By contrast, the movie-and-talk group devoted half as much time to their assignments and all but four hours took place in their own homes. Participants first attended a 10-minute lecture on the importance of relationship awareness and how watching couples in movies could help spouses pay attention to their own behavior, both constructive and destructive.

They then watched Two for the Road, a 1967 romantic comedy about the joys and strains of young love, infidelity, and professional pressures across 12 years of a marriage. Afterward, each couple met separately to discuss a list of 12 questions about the screen couple's interactions. One question, for example, asked how the movie partners handled arguments: "Were they able to open up and tell each other how they really felt, or did they tend to just snap at each other with anger? Did they try using humor to keep things from getting nasty?" The couple was asked to consider in what way the movie relationship was "similar to or different from your own relationship in this area?"

Study participants were sent home with a list of 47 movies with intimate relationships as a major plot focus and asked to watch one a week for the next month, followed by the same guided discussion for about 45 minutes.
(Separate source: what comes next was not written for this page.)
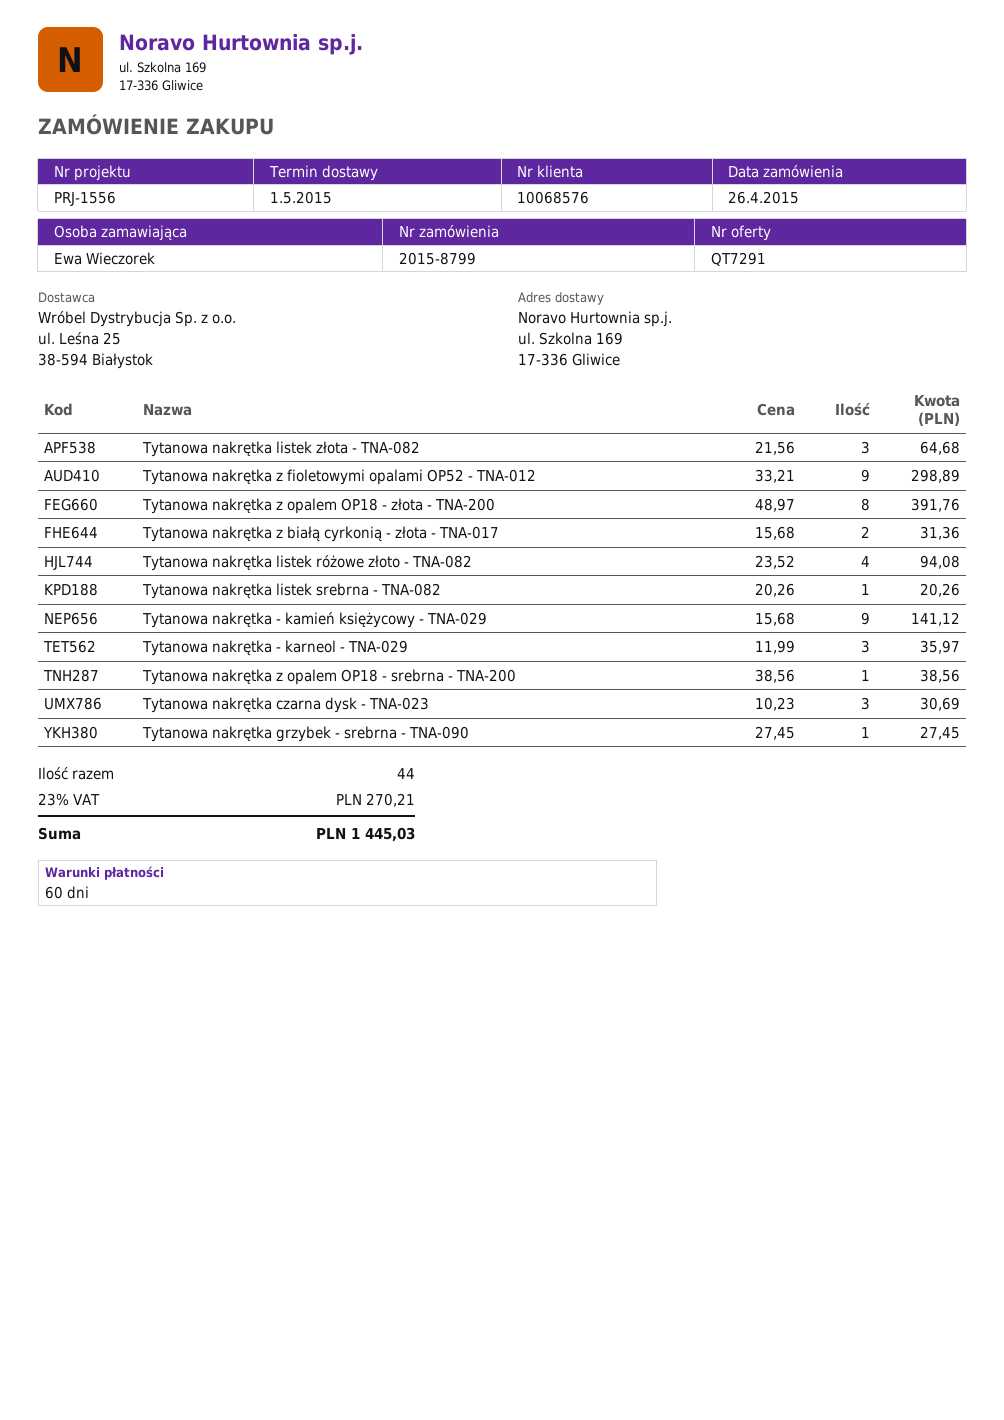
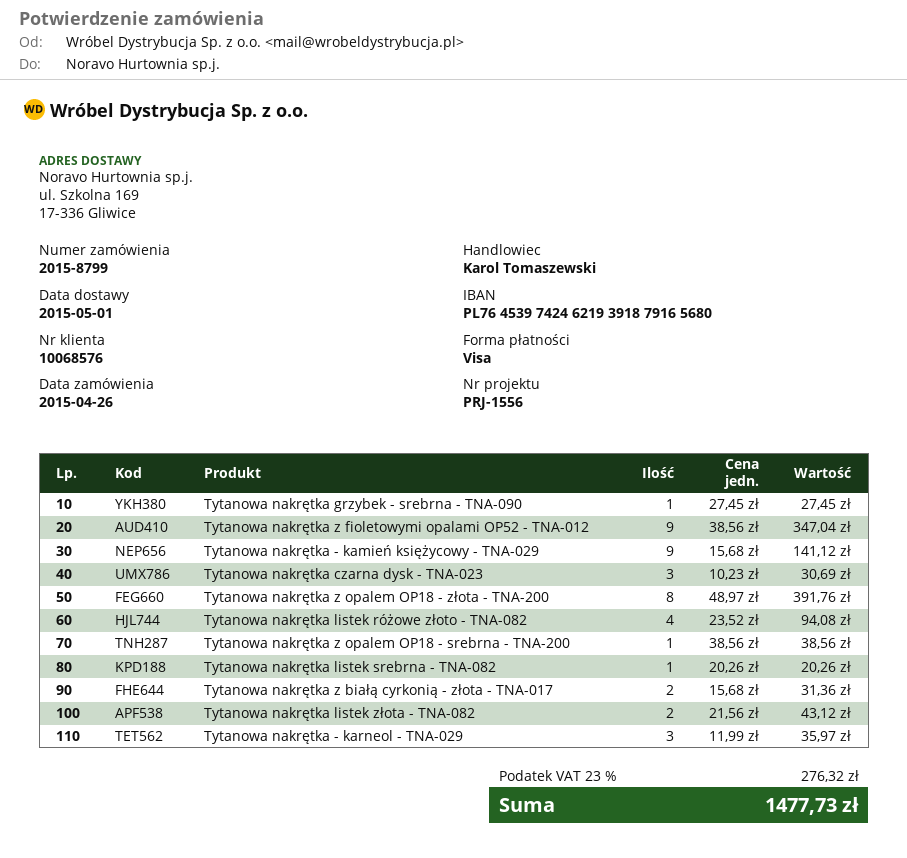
Tytanowa nakrętka listek złota - TNA-082: 3 x 21.56 = 64.68 -> 2 x 21.56 = 43.12
Tytanowa nakrętka z fioletowymi opalami OP52 - TNA-012: 9 x 33.21 = 298.89 -> 9 x 38.56 = 347.04
tax: 23% = 270.21 -> 23% = 276.32
total: 1445.03 -> 1477.73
Which approach proved most effective? To the surprise of the researchers, all worked equally well. All three methods halved the divorce-and-separation rate to 11 percent compared to the 24 percent rate among the couples in the control group. Partners in the control group received no training or instructions but were otherwise similar in age, education, ethnicity, relationship satisfaction, and other dimensions.

Discussing relationship movies, it turns outs, was just as effective as more intensive skills-building programs. The results suggest that many couples already possess relationship skills, they just need reminders to put these into practice, the authors conclude. "And that's an amazingly fertile idea. It's more sensible and it's cheaper," said Bradbury.

So the movies give us reminders to put our relationship skills to work? Cool!